* [Required work] Return every line from the records below in which the word "span" is found.
= = =
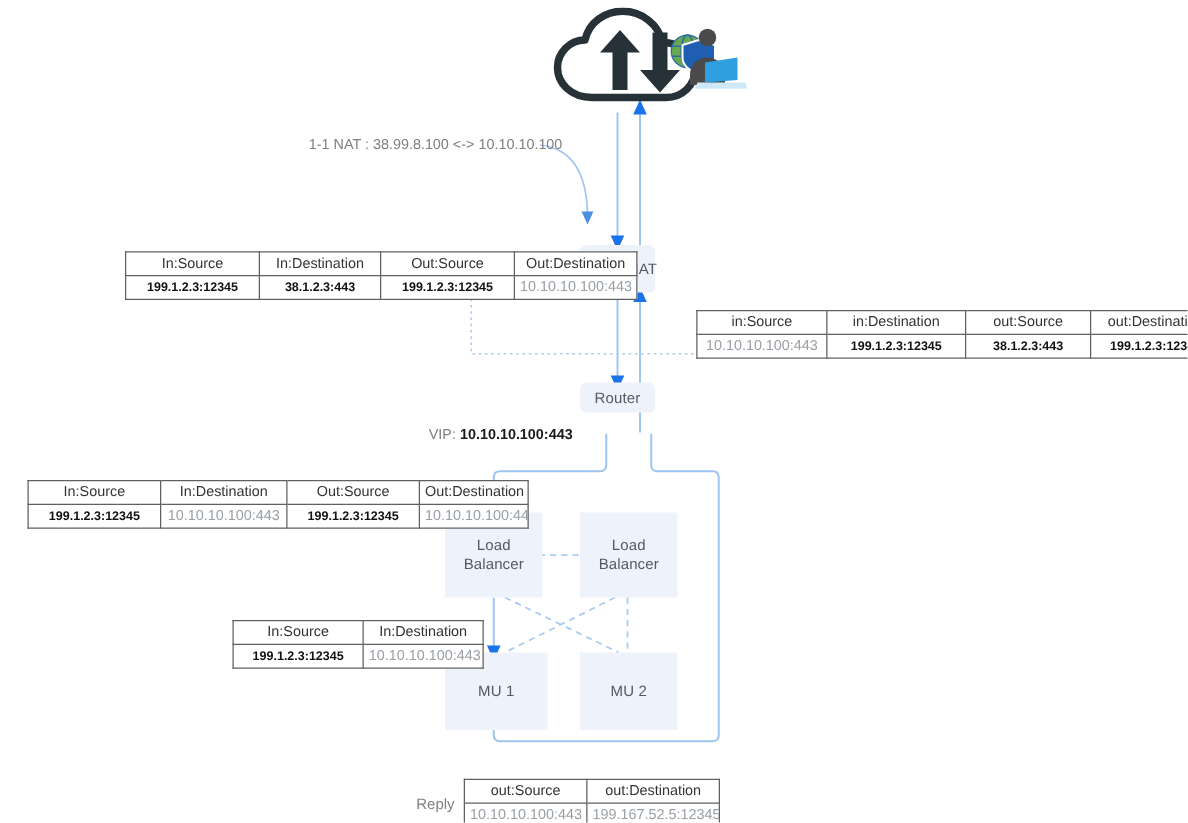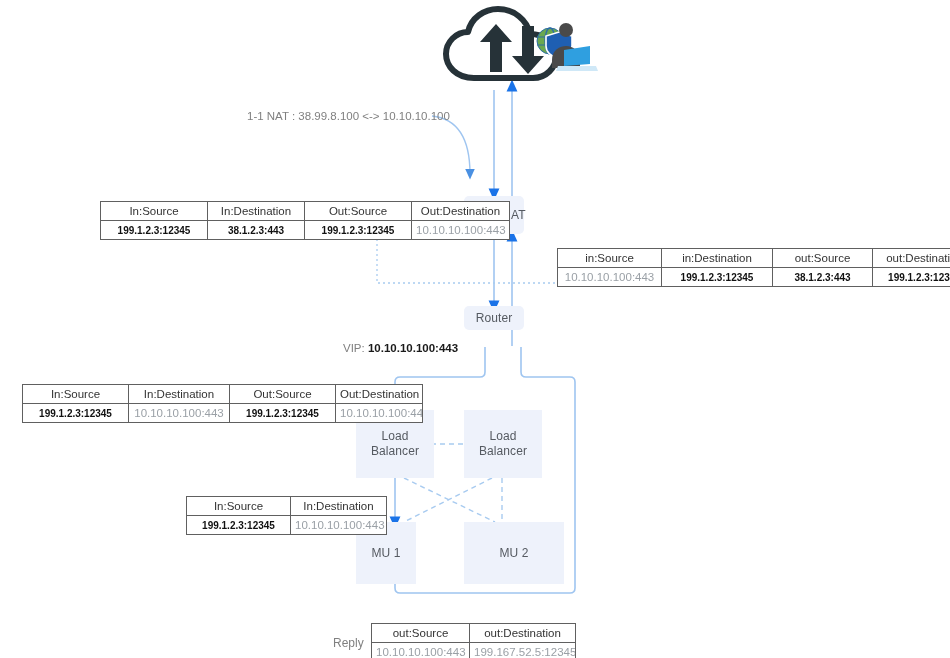--- a/index.html
+++ b/index.html
@@ -183,7 +183,7 @@
     <span>Balancer</span>
   </div>
 
-  <div class="node" style="left:356px; top:522px; width:60px; height:62px;">
+  <div class="node" style="left:356px; top:522px; width:82px; height:62px;">
     <span>MU 1</span>
   </div>
 

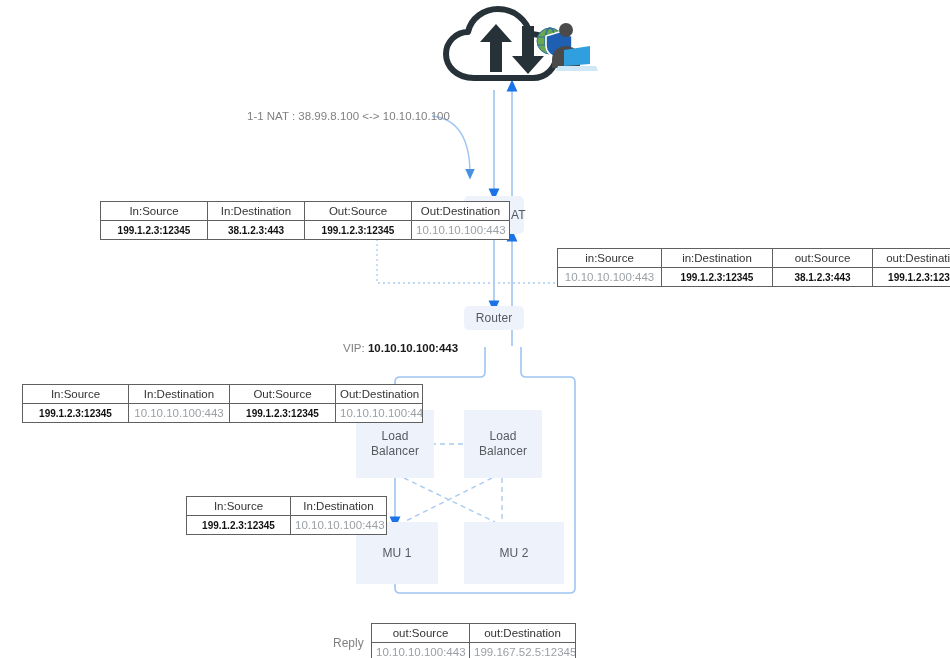--- a/index.html
+++ b/index.html
@@ -187,7 +187,7 @@
     <span>MU 1</span>
   </div>
 
-  <div class="node" style="left:464px; top:522px; width:100px; height:62px;">
+  <div class="node" style="left:464px; top:522px; width:78px; height:62px;">
     <span>MU 2</span>
   </div>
= = =
* [Completed task]
     <span>Balancer</span>
     <span>MU 1</span>
     <span>MU 1</span>
     <span>MU 2</span>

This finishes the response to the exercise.